Сложившееся положение дел связано, как представляется, с общей стратегической неясностью развития страны, отсутствием собственного исторического и геополитического проекта, что порождает размытость приоритетов внутренней и внешней политики, расплывчатость национальных интересов. Очевидно, что неспособность определиться с национальной стратегией развития влечет за собой и неспособность сформулировать четкое отношение к российской диаспоре и твердо ему следовать. Ведь понятно, что проект «Россия — энергетическая сверхдержава» предполагает одно отношение к российской диаспоре (для реализации этого проекта зарубежная диаспора просто не нужна), а, например, переход России к инновационному типу развития — совсем другое (в этом случае она нужна позарез).

Не только во властных кругах, но и в российском политическом классе в целом отсутствует понимание уникальности феномена российской диаспоры, сложившейся, а точнее — внезапно возникшей в результате неожиданного для всех распада единого государства. Отсюда — непонимание и того обстоятельства, что никакие исторические аналогии в отношении других диаспор (сформировавшихся в абсолютно других обстоятельствах) здесь не работают. По этой причине российская диаспоральная политика изначально порочна и обречена на провал.

Если политическое руководство России и в самом деле хочет, чтобы в нашу страну приезжали высококвалифицированные специалисты из новых независимых государств, а в этих государствах, в свою очередь, формировалась сильная русская диаспора, способная эффективно лоббировать наши национальные интересы, необходимо сделать главное: Россия должна стать привлекательной (это касается и результативности нашей политики на постсоветском пространстве в целом) для наших соотечественников. А для этого опять же необходимо иметь свой исторический проект: в конечном счете наши соотечественники будут работать и в России, и в новых государствах на реализацию такого проекта (а во имя чего, собственно, они будут «радеть» за Россию, если такого проекта нет и не предвидится?).

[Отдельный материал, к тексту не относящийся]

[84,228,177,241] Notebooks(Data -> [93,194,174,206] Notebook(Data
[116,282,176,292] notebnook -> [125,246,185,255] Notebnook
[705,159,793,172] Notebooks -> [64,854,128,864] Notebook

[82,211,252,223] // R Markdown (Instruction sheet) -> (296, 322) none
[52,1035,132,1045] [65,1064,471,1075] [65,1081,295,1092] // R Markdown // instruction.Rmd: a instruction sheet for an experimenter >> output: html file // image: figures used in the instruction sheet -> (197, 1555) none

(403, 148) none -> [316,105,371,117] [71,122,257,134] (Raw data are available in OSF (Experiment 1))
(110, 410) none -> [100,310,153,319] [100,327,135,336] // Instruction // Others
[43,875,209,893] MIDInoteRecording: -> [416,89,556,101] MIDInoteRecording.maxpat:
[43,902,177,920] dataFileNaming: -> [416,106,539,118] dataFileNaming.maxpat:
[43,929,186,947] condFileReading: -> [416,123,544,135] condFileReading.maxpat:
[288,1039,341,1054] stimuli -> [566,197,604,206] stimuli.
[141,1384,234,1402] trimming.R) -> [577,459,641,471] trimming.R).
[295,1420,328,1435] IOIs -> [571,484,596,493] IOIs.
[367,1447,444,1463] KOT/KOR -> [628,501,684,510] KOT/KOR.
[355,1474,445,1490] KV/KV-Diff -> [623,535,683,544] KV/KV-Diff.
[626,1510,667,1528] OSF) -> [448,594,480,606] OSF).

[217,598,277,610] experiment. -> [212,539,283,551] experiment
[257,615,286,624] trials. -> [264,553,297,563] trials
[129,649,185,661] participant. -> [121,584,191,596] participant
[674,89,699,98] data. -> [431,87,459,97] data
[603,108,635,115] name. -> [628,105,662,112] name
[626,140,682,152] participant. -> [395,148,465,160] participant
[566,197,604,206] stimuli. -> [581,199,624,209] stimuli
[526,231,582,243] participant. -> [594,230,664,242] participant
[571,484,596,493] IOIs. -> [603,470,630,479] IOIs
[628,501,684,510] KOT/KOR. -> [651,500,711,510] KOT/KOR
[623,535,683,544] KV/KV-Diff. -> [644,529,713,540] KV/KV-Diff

В этом контексте следует заметить, что современная Россия уже с момента ее возникновения, т.е. с 1991 года по существу отказалась от претензий иметь собственный исторический и геополитический проект, публично объявив своей целью «интеграцию в мировое сообщество», т.е. в чужой исторический проект. Однако подобная задача, последовательно решаемая нынешним политическим руководством России, не может цементировать ни СНГ, ни саму Россию, а скорее, напротив, поощряет центробежные тенденции на всем постсоветском пространстве. Вполне очевидно, что «интеграция в мировое сообщество» подрывает концептуальные и экономические основы и диаспоральной политики, которая в этом случае становится ненужной. Ведь новые независимые государства вместе с находящейся на их территории русской диаспорой не нуждаются в посредничестве России для того, чтобы интегрироваться, например, в Большую Европу. И далеко не случайно даже этнические русские — при всем своем ущемленном положении — не спешат покидать страны Балтии (которые, кстати говоря, уже интегрированы в Евросоюз и НАТО), Молдавию и Украину (кандидаты на вступление в ЕС). Европейский «аттрактор», следует признать, является гораздо более сильным фактором, чем «аттрактор» российский (тем более в условиях, когда Россия сама заявила о своем стремлении в Европу).

Осознание нынешним политическим руководством (и шире — политическим классом) современной России вышеупомянутых выводов является главной предпосылкой формирования внятной и эффективной национальной диаспоральной политики. Без такого осознания ничего на этом важнейшем направлении измениться не может. В этом случае русская диаспора обречена на то, чтобы и дальше «сливаться с пейзажем», т.е. деградировать в качестве потенциального серьезнейшего ресурса российской внешней политики. И переломить эту вполне очевидную и всем заметную тенденцию станет невозможно.